The Ordinary Princess (2 page)

Every eye was turned to the palace.
“Boom!”
rang out the cannon.
“Boom!” “Boom!”
“Fifteen—sixteen—seventeen—eighteen—nine- teen,” counted the townsfolk. “Twenty! A princess!” they cried. And they threw their hats in the air and cheered while the bells of all the churches in the city rang a merry peal and a general holiday was declared in honor of the occasion.
In a rich and splendid room, high up in a turret of the palace, the cause of all the excitement and rejoicing lay in a golden cradle and blinked at the carved ceiling.
The seventh princess really was the loveliest baby imaginable. She was no bigger than one of her sisters’ dolls, but she was as pink and white and gold as the apple blossoms and the spring sunshine, and her eyes were as blue as the sky above the Forest of Faraway. Her nurses and ladies-in-waiting never tired of admiring and exclaiming over her many perfections, and from the first she was a very good-tempered baby. She never cried or screamed but would lie on her back and smile at the sunbeams dancing on the ceiling, or sleep for hours on end.

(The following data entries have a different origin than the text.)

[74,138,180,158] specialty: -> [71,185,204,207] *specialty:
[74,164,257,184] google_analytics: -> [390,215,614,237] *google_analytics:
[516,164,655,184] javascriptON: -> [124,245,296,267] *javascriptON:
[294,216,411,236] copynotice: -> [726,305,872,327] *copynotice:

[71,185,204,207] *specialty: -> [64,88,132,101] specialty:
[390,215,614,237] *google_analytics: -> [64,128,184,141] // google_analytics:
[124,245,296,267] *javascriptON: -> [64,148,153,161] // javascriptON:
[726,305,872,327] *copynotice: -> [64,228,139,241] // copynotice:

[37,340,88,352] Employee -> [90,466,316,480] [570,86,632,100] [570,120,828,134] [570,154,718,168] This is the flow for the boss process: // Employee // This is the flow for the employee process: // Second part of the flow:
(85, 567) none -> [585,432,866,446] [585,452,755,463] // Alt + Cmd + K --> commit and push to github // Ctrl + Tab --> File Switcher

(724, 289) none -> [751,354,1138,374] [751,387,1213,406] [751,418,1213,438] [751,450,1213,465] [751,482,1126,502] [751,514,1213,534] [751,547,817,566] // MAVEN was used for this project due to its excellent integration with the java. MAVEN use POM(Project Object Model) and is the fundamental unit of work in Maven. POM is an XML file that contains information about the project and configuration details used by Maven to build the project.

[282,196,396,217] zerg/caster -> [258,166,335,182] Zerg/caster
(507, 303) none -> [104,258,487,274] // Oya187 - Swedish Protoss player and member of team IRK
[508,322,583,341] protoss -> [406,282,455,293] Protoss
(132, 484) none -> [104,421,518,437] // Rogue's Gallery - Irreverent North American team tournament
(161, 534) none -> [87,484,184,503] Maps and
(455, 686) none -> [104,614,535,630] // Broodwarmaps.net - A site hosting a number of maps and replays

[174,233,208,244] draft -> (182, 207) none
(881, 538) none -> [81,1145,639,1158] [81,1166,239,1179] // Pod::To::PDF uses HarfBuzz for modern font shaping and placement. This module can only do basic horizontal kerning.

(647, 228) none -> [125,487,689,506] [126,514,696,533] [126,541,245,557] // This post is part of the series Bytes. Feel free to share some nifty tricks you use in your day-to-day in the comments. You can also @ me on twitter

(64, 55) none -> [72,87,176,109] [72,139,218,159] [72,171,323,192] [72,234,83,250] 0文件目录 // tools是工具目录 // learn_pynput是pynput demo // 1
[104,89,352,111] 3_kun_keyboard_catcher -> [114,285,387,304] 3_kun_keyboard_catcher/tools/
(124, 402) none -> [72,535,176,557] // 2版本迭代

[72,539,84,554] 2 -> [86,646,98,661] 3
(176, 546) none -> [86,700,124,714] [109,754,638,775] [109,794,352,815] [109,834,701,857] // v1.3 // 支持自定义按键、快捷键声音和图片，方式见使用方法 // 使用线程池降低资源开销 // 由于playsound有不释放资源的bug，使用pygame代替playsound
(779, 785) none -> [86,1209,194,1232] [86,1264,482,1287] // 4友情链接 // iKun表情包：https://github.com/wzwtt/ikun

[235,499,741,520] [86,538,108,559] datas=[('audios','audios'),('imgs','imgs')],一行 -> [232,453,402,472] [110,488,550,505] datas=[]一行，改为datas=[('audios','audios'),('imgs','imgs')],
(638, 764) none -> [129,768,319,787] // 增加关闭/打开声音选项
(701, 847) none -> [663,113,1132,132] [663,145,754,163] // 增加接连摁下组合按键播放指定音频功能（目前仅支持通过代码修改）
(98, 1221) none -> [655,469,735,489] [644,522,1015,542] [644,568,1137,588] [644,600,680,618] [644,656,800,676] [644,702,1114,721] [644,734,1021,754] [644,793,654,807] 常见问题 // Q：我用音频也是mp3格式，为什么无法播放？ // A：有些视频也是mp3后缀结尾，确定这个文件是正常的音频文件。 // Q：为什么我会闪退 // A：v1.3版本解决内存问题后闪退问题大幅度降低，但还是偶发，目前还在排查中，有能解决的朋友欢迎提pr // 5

She had a very grand nursery for such a very small person, for the ceiling was all carved and painted with legends of the Forest of Faraway, and the walls were hung with amethyst-colored tapestry. The floor was spread with silken carpets, and the seventh princess had no less than twelve attendants all her own. First there was her nurse, Marta, then three under-nurses, two ladies-in-waiting, four nurserymaids, and two pages. Sometimes the pages would play on flutes and viols while the ladies-in-waiting sang lullabies to hush the seventh princess to sleep.
 
 
When she was six weeks old, preparations were begun for an especially grand and splendid christening. Hundreds of clerks sat at ivory desks all day, writing out invitations with gold ink on parchment. Hundreds of pages heated gold sealing wax to seal the envelopes, and hundreds of the King’s messengers put spurs to their horses and rode away east and west and north and south to deliver them to the invited guests.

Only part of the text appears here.